Every entry must come back exactly as it was given.

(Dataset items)
————

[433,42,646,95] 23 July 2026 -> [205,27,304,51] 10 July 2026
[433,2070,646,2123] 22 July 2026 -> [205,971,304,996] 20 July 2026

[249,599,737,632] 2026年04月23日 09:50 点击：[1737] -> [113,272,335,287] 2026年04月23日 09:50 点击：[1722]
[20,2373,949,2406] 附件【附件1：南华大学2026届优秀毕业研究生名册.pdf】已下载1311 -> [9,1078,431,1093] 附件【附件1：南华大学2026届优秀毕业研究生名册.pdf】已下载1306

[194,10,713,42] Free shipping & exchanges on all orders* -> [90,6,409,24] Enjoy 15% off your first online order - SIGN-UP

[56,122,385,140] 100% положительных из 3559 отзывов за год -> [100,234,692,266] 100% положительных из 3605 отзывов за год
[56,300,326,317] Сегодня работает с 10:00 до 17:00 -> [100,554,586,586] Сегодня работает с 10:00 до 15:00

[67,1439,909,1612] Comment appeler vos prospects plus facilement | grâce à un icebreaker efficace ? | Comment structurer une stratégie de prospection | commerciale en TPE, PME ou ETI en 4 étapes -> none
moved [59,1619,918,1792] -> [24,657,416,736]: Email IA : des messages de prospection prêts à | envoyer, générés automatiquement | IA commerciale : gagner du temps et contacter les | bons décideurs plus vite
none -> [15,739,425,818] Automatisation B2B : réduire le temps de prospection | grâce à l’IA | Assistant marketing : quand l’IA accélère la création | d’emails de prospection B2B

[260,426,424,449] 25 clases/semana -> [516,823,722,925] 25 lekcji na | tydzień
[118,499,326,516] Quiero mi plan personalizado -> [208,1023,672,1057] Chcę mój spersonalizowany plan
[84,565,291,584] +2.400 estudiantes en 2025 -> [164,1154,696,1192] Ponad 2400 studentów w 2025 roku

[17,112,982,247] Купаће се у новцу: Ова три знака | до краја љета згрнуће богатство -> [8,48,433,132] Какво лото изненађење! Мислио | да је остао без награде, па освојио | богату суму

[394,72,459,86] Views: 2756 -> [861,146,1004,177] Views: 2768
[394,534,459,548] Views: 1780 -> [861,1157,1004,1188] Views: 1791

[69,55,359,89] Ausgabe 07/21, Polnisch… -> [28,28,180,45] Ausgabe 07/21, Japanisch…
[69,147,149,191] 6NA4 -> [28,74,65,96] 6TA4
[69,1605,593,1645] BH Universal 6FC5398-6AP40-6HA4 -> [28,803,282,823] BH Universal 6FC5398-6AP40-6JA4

————

## SOLVED EXERCISE
[433,42,646,95] 23 July 2026 -> [205,27,304,51] 10 July 2026
[433,2070,646,2123] 22 July 2026 -> [205,971,304,996] 20 July 2026

[249,599,737,632] 2026年04月23日 09:50 点击：[1737] -> [113,272,335,287] 2026年04月23日 09:50 点击：[1722]
[20,2373,949,2406] 附件【附件1：南华大学2026届优秀毕业研究生名册.pdf】已下载1311 -> [9,1078,431,1093] 附件【附件1：南华大学2026届优秀毕业研究生名册.pdf】已下载1306

[194,10,713,42] Free shipping & exchanges on all orders* -> [90,6,409,24] Enjoy 15% off your first online order - SIGN-UP

[56,122,385,140] 100% положительных из 3559 отзывов за год -> [100,234,692,266] 100% положительных из 3605 отзывов за год
[56,300,326,317] Сегодня работает с 10:00 до 17:00 -> [100,554,586,586] Сегодня работает с 10:00 до 15:00

[67,1439,909,1612] Comment appeler vos prospects plus facilement | grâce à un icebreaker efficace ? | Comment structurer une stratégie de prospection | commerciale en TPE, PME ou ETI en 4 étapes -> none
moved [59,1619,918,1792] -> [24,657,416,736]: Email IA : des messages de prospection prêts à | envoyer, générés automatiquement | IA commerciale : gagner du temps et contacter les | bons décideurs plus vite
none -> [15,739,425,818] Automatisation B2B : réduire le temps de prospection | grâce à l’IA | Assistant marketing : quand l’IA accélère la création | d’emails de prospection B2B

[260,426,424,449] 25 clases/semana -> [516,823,722,925] 25 lekcji na | tydzień
[118,499,326,516] Quiero mi plan personalizado -> [208,1023,672,1057] Chcę mój spersonalizowany plan
[84,565,291,584] +2.400 estudiantes en 2025 -> [164,1154,696,1192] Ponad 2400 studentów w 2025 roku

[17,112,982,247] Купаће се у новцу: Ова три знака | до краја љета згрнуће богатство -> [8,48,433,132] Какво лото изненађење! Мислио | да је остао без награде, па освојио | богату суму

[394,72,459,86] Views: 2756 -> [861,146,1004,177] Views: 2768
[394,534,459,548] Views: 1780 -> [861,1157,1004,1188] Views: 1791

[69,55,359,89] Ausgabe 07/21, Polnisch… -> [28,28,180,45] Ausgabe 07/21, Japanisch…
[69,147,149,191] 6NA4 -> [28,74,65,96] 6TA4
[69,1605,593,1645] BH Universal 6FC5398-6AP40-6HA4 -> [28,803,282,823] BH Universal 6FC5398-6AP40-6JA4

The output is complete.